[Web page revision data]
········

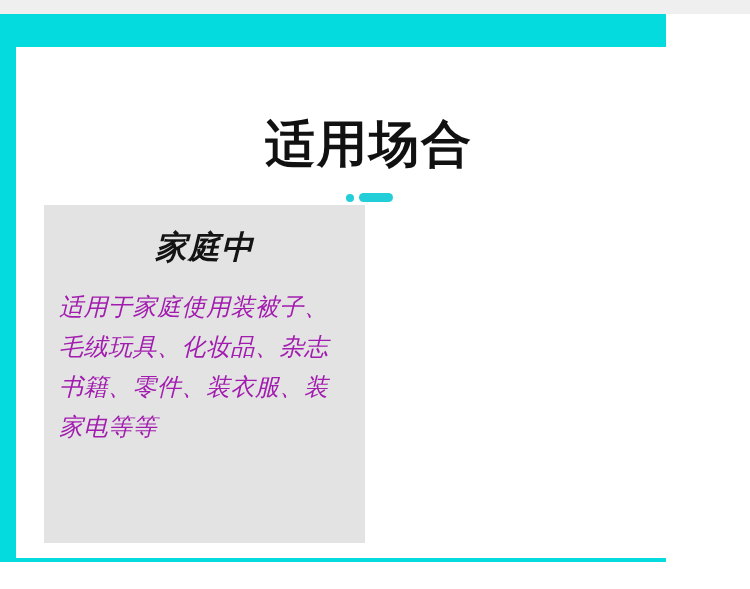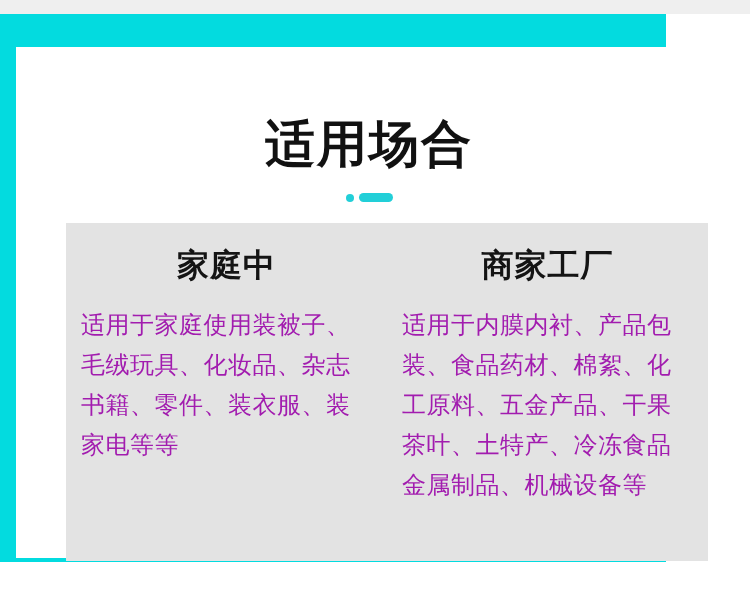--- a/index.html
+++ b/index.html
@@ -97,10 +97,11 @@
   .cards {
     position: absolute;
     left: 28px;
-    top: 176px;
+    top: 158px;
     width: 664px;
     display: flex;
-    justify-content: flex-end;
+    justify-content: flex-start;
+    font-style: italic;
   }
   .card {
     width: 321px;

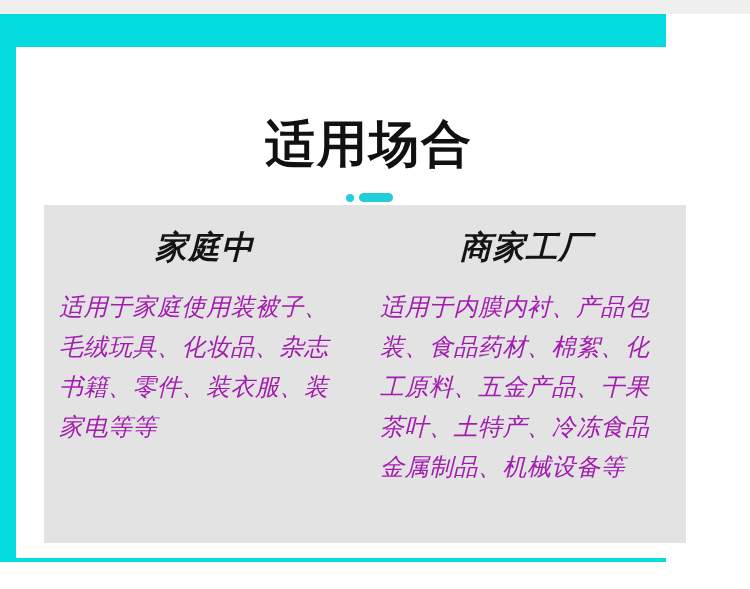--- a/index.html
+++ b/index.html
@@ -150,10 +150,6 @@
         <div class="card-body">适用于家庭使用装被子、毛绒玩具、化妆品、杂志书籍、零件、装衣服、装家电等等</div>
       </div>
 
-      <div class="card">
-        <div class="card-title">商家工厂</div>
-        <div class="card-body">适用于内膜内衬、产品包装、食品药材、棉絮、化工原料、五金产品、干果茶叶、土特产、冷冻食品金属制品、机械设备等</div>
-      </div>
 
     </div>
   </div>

········

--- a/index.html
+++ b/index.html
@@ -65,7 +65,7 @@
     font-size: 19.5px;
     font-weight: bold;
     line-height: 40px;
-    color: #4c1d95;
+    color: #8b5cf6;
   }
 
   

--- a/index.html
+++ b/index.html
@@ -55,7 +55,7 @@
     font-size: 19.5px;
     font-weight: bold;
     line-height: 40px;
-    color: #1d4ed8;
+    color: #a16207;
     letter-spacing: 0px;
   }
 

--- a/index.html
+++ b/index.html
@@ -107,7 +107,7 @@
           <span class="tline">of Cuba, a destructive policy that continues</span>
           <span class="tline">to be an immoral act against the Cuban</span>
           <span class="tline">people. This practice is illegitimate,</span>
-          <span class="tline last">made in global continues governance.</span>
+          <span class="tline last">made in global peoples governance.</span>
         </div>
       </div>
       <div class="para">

········

**ASSIGNMENT**
What lines in the records contain the word "last"? Return each one.

**YOUR RESPONSE**
-          <span class="tline last">made in global continues governance.</span>
+          <span class="tline last">made in global peoples governance.</span>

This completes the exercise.